*** Opening of DATA TO EXAMINE ***

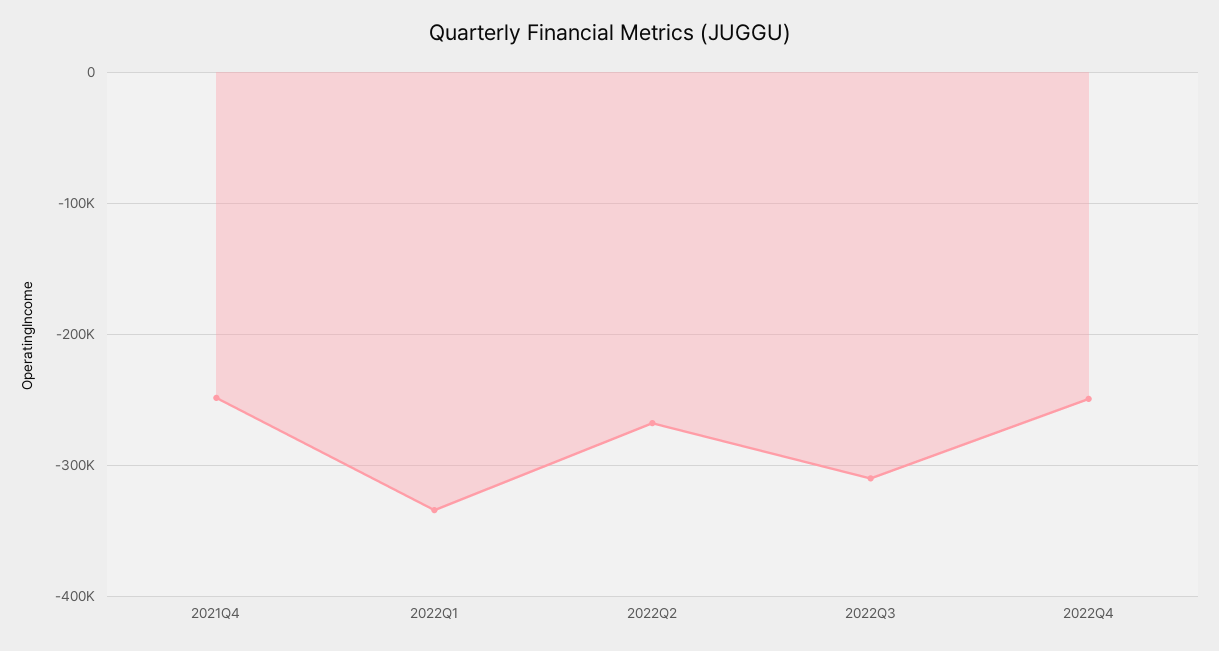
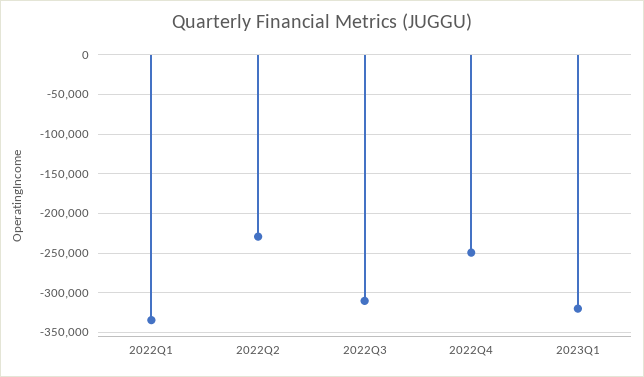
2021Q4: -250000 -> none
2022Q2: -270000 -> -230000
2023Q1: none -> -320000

*** Close of DATA TO EXAMINE ***
*** Opening of DATA TO EXAMINE ***

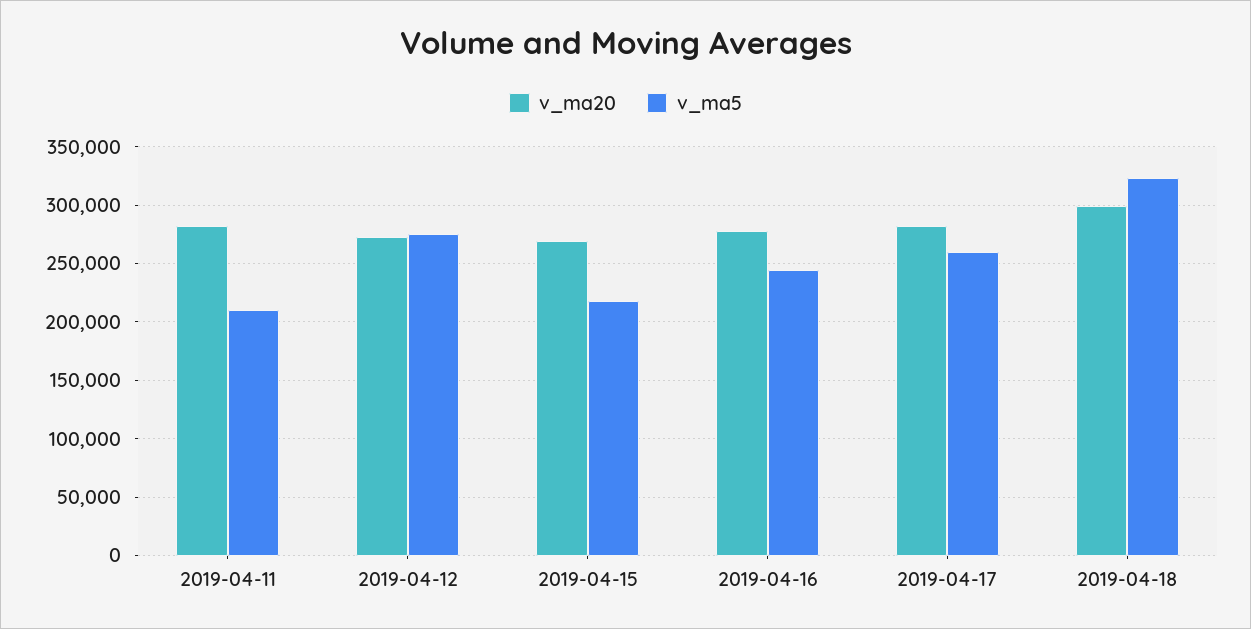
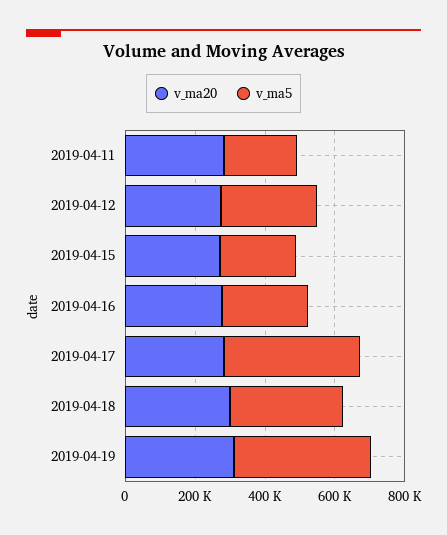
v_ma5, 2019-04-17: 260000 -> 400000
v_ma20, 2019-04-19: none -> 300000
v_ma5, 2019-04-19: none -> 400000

*** Close of DATA TO EXAMINE ***
*** Opening of DATA TO EXAMINE ***

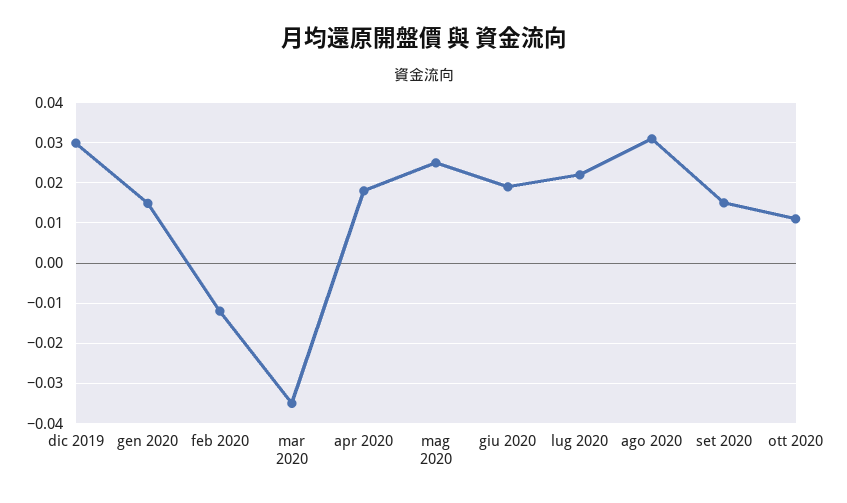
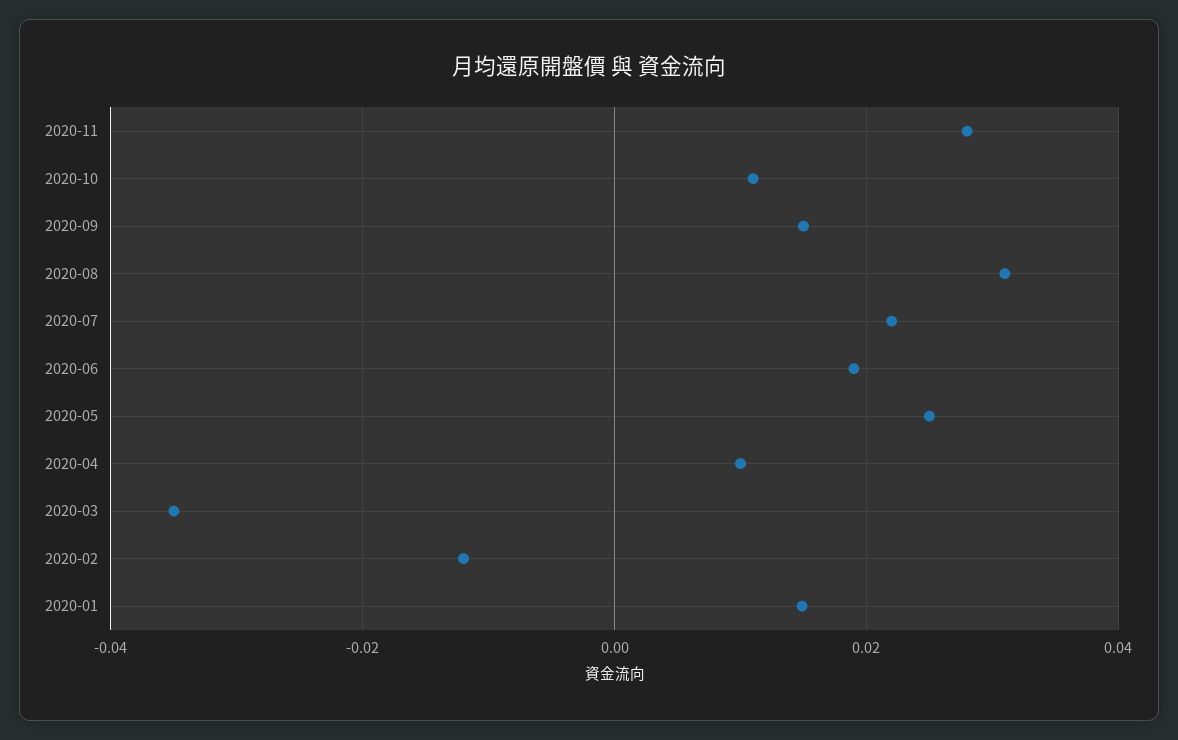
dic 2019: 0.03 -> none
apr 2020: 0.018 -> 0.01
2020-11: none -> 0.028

*** Close of DATA TO EXAMINE ***

> [WHAT YOU SHOULD DO]
Using the entries above, return each line in which the word "none" occurs.

> [RESULT OF THE TASK]
2021Q4: -250000 -> none
2023Q1: none -> -320000
v_ma20, 2019-04-19: none -> 300000
v_ma5, 2019-04-19: none -> 400000
dic 2019: 0.03 -> none
2020-11: none -> 0.028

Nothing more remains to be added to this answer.